It’s more important than ever that state and local leaders choose strategies that help people with low incomes meet their housing needs with dignity, rather than punishing people experiencing homelessness through fining and, in some cases, arresting and incarcerating them for sleeping outside when they have nowhere safe to go, which evidence shows are ineffective, costly, and racially discriminatory strategies.

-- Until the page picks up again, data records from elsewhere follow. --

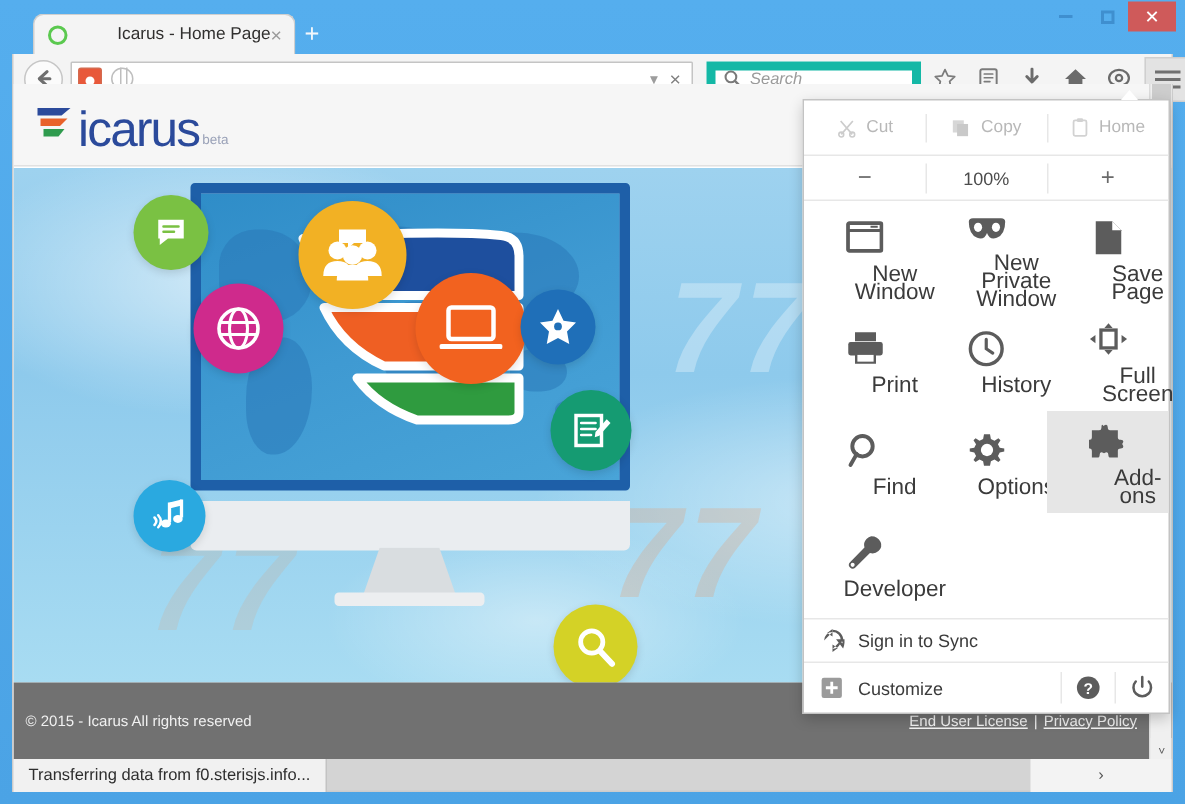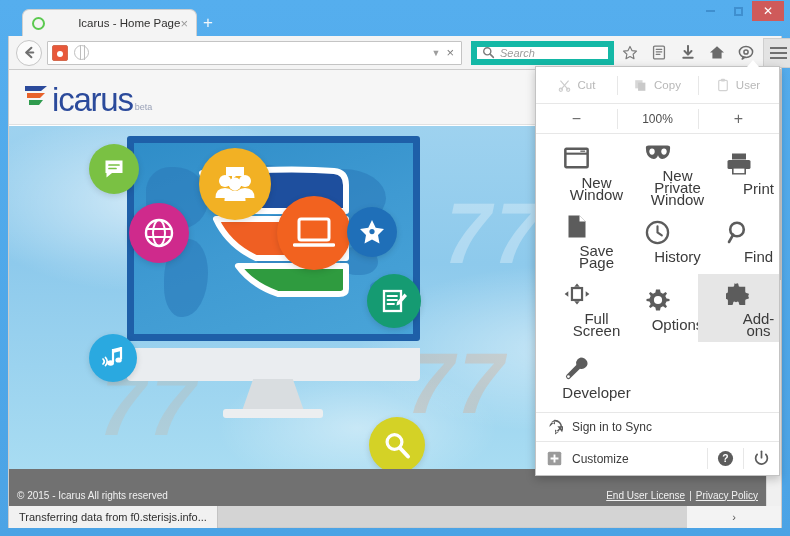"icarus" #content { top: 70px -> 56px }
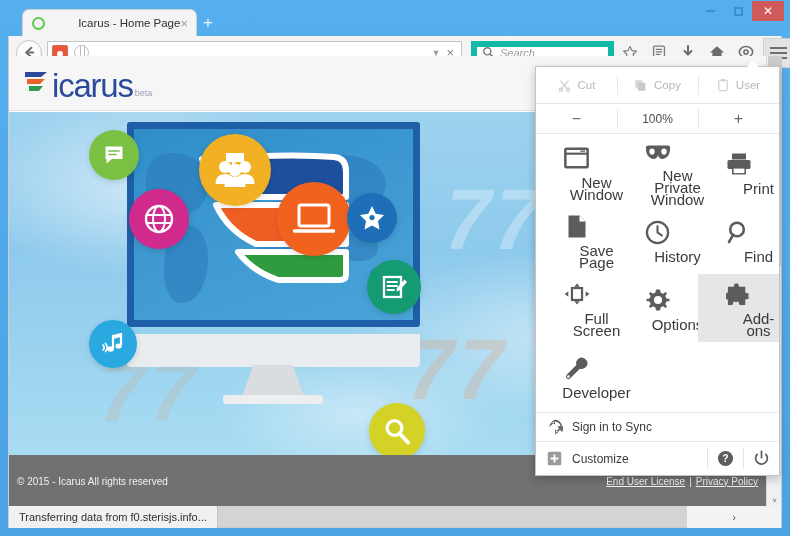"User" span { text: User -> Home }
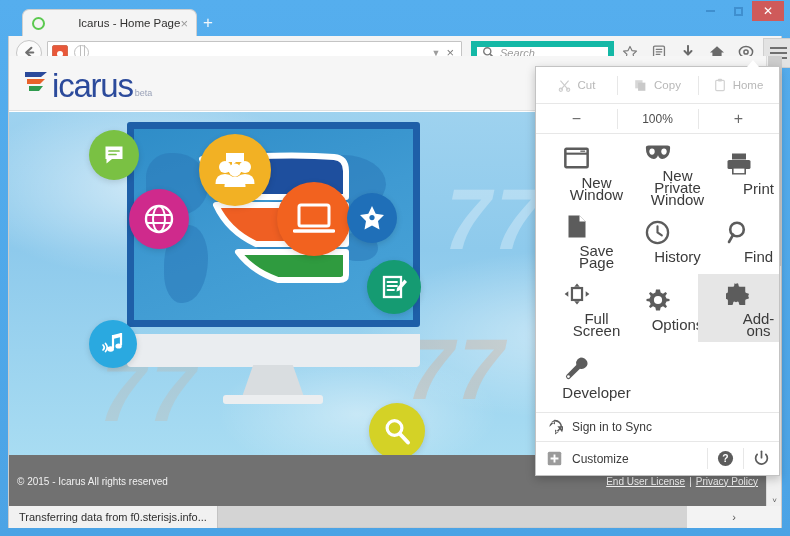"Print" div.mitem { order: before "Save Page" -> after "Save Page" }
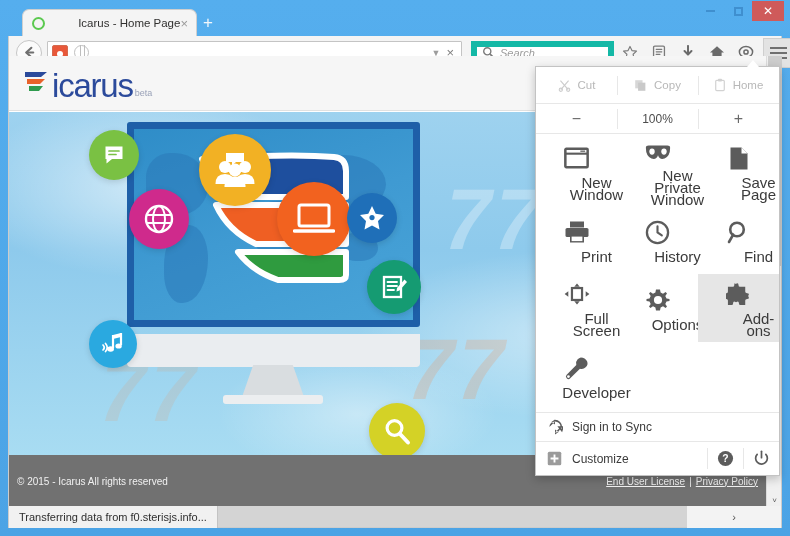"Find" div.mitem { order: before "Full Screen" -> after "Full Screen" }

Guaranteed income (GI) is emerging as one strategy for helping people afford housing and other expenses like food, clothing, and transportation. Unlike universal basic income, which proposes giving a standard periodic cash payment to all individuals, guaranteed income provides cash assistance to people based on a determined need — such as experiencing housing instability or having income below a certain level — with assistance typically ranging between $500 and $1000 a month. Over 150 programs across the country have begun providing direct cash assistance, with several localities and states having one or more programs that prioritize people and families who are unhoused or at risk of homelessness. Promising findings from individual pilot programs support broader research demonstrating that GI programs can be a mechanism for helping people meet their needs. Ongoing research is helping us understand the ways that unrestricted cash supports can be designed to be most beneficial to the people who need them, including those experiencing housing insecurity and homelessness.

Today’s wave of the guaranteed income movement isn’t new. In the 1960s and 70s, leaders within the National Welfare Rights Organization, racial justice advocates in the Civil Rights and Black Power movements, and feminist thought leaders within the Wages for Housework Movement began advancing GI in response to historical inequities rooted in enslavement, discrimination, and exclusionary policy choices. While GI initiatives alone don’t address the root causes of these inequities, they provide more possibilities for repairing harms caused by deep-seated prejudice in our institutions.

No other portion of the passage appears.